La bataille juridique entre Catalogne et Aragon pour les peintures de Sijena

La dispute judiciaire autour des peintures murales de Sijena, actuellement exposées au Musée National d’Art de Catalogne (MNAC), représente un conflit profond entre les régions de Catalogne et d’Aragon. Ce litige atteint une nouvelle étape alors que la juge Rocío Pilar Vargas vient de rendre une ordonnance qui exige la restitution des œuvres à Aragon dans un délai de sept mois. Cette décision fait suite à un jugement antérieur ratifié par le Tribunal Suprême.

Historique des peintures de Sijena

Les œuvres concernées remontent à l’époque du Monastère de Santa María de Sijena, dont les fresques romanes du XIIIe siècle ont été considérablement endommagées lors de la guerre civile espagnole. En 1936, l’architecte Josep Gudiol i Ricart a été mandaté pour sauver ce qui pouvait l’être. Avec deux techniciens, il a utilisé la technique du strappo pour retirer environ 120 mètres carrés de fresques et les a transférées à la Casa Amatller avant qu’elles ne rejoignent le MNAC en 1961.

La décision du Tribunal Suprême

En mars 2023, le Tribunal Suprême a statué que le MNAC devait restitué ces œuvres à Sijena. D’après le jugement, le MNAC ne possède pas ces œuvres en tant que propriétaire légal, car elles avaient été retirées « sous des circonstances de sauvetage » et non de manière frauduleuse.
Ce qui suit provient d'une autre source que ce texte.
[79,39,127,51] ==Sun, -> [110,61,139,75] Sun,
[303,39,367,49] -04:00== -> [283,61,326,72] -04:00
Cette décision a été renforcée par les jugements précédents des tribunaux de Huesca, qui avaient également ordonné leur retour.
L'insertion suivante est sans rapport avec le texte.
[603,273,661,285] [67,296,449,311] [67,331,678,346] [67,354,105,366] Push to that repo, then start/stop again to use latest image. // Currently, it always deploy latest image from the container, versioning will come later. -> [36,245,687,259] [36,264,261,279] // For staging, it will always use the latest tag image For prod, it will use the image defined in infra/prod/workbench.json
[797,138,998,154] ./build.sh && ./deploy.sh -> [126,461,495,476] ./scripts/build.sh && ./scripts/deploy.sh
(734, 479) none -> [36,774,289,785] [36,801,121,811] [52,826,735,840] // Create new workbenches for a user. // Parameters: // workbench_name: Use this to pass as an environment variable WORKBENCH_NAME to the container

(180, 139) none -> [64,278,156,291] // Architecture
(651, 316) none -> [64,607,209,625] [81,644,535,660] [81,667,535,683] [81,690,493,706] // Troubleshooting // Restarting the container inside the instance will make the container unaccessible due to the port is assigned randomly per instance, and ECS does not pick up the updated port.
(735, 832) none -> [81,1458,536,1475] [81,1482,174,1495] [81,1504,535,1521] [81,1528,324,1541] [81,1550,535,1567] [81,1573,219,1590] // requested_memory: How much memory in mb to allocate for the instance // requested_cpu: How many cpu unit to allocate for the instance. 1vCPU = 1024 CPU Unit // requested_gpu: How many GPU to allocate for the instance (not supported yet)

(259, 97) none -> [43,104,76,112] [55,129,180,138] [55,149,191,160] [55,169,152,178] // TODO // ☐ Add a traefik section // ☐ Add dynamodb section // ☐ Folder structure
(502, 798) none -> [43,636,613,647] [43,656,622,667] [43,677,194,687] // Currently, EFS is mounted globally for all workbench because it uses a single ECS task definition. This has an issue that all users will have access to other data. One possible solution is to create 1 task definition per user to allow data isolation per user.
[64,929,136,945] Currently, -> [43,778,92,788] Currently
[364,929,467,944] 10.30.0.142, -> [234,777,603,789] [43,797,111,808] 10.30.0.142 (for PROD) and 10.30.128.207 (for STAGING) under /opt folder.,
Cependant, le MNAC a exprimé des préoccupations quant à la fragilité des œuvres, jugeant impossible le transfert sans risquer des dommages irréparables. Le directeur du MNAC, Pepe Serra, a souligné que ces œuvres, datant de près de 1000 ans, sont « dégradées » et nécessitent une attention particulière.
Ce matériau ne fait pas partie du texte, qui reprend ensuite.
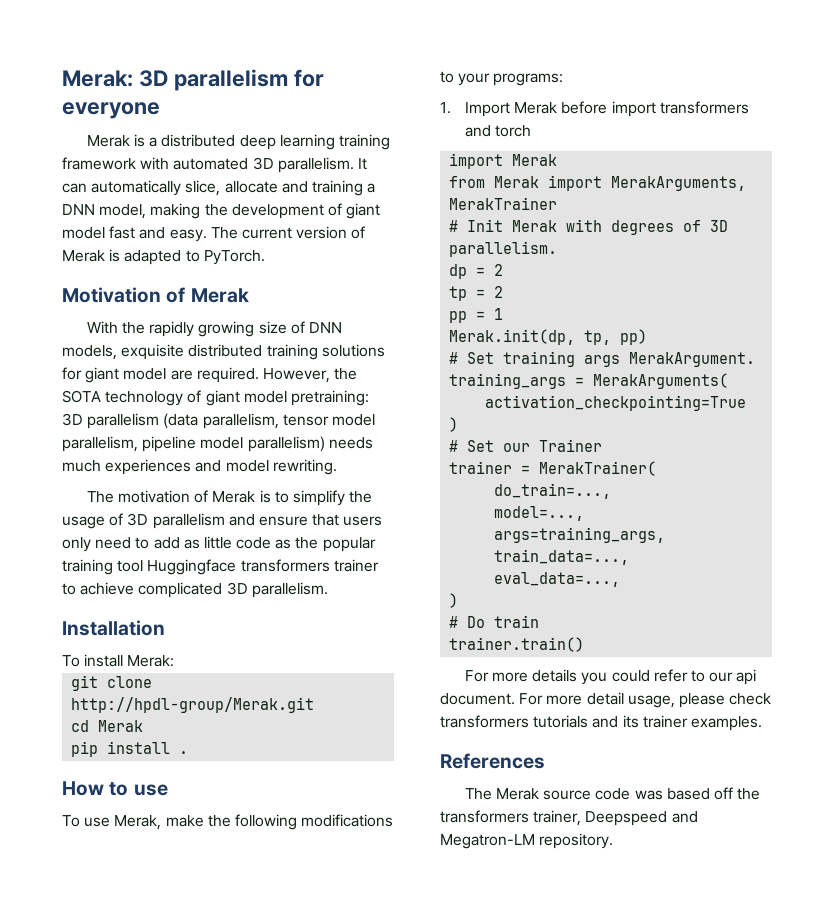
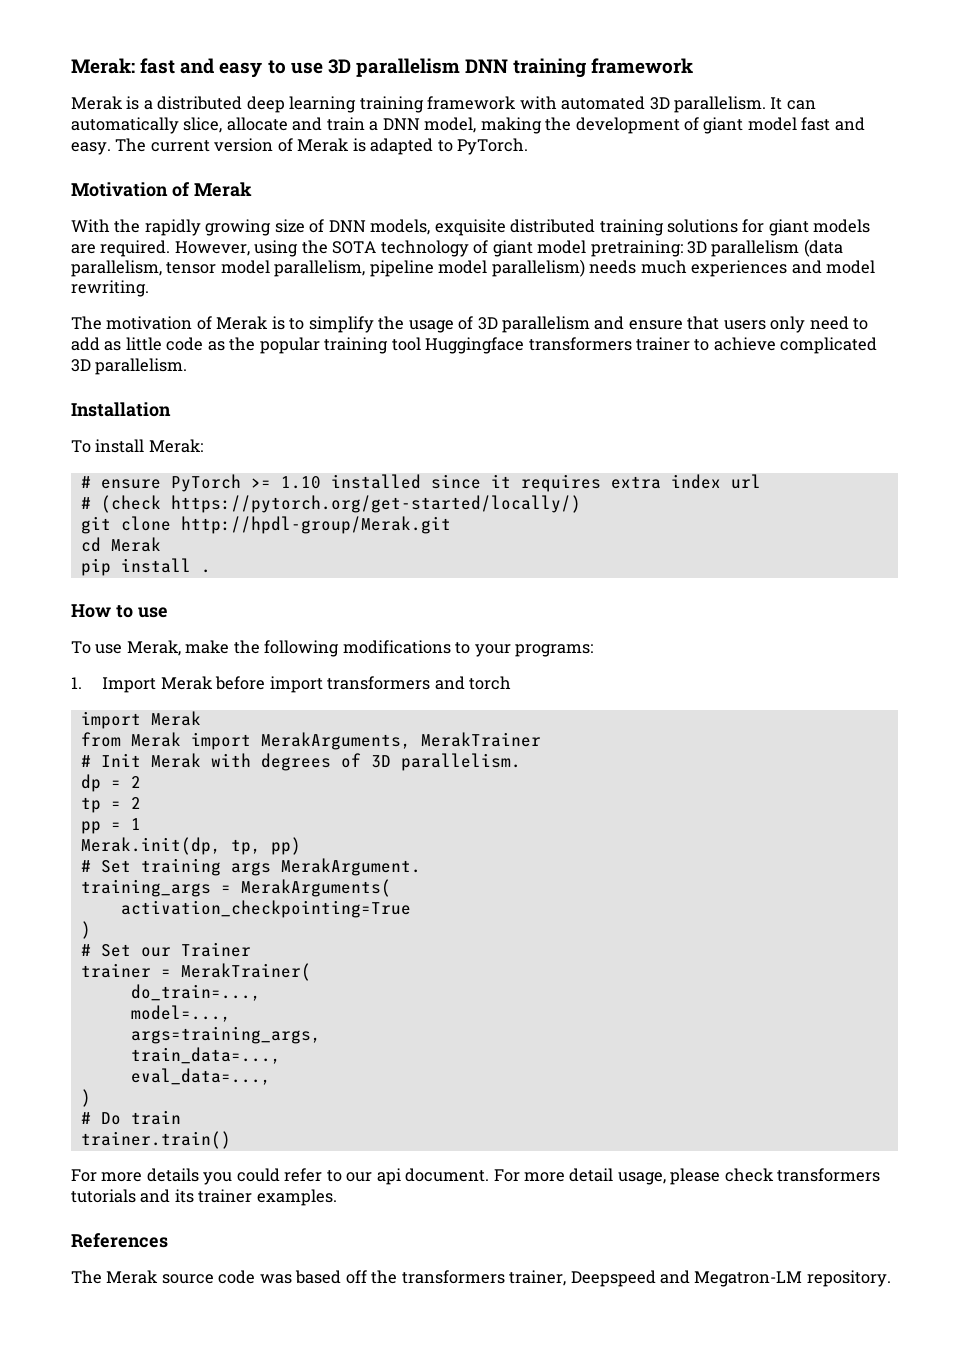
[62,69,324,91] [62,102,160,119] Merak: 3D parallelism for everyone -> [71,58,694,78] Merak: fast and easy to use 3D parallelism DNN training framework
[311,180,363,196] training -> [326,117,365,131] train
[123,368,167,380] model -> [813,219,871,233] models
(330, 375) none -> [254,240,299,257] using
(175, 661) none -> [80,474,761,492] [80,495,581,513] // # ensure PyTorch >= 1.10 installed since it requires extra index url // # (check https://pytorch.org/get-started/locally/)

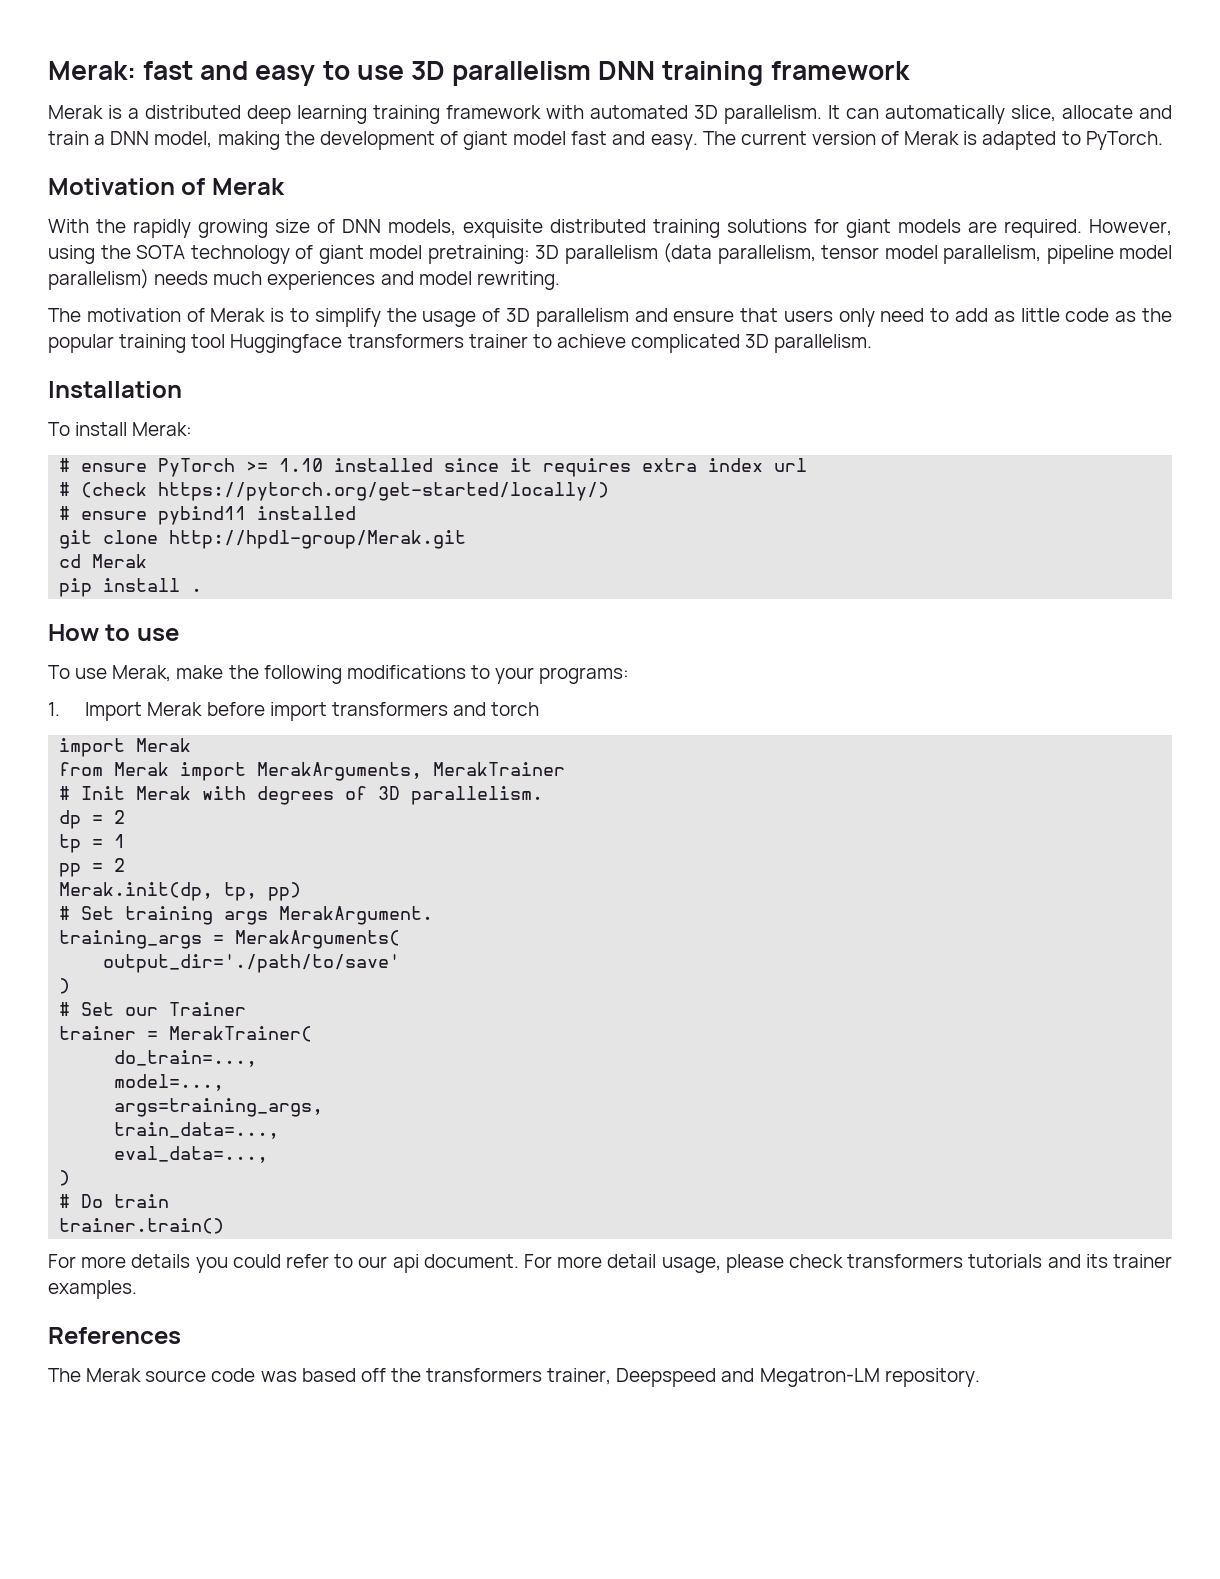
(581, 504) none -> [59,506,357,525] // # ensure pybind11 installed
[130,797,141,809] 2 -> [114,834,126,848] 1
[130,818,141,830] 1 -> [114,858,126,872] 2
[120,900,411,918] activation_checkpointing=True -> [103,954,401,973] output_dir='./path/to/save'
Réaction politique et administration

Suite à cette décision, le président de la Généralité de Catalogne, Salvador Illa, a été confronté à des pressions politiques pour ne pas se conformer à la décision du tribunal. Le Parlement catalan a discuté une motion, soutenue par plusieurs groupes politiques, pour tenter de garder les fresques à leur place actuelle. Illa a finalement décidé de déléguer la responsabilité du transfert au patronat du MNAC, qui regroupe des représentants de la ville de Barcelone, de la Generalitat et du Ministère de la Culture.

Cette position a provoqué la colère du président de la région d’Aragon, Jorge Azcón, qui a exprimé son mécontentement en se sentant « duper » par les actions de son homologue catalan.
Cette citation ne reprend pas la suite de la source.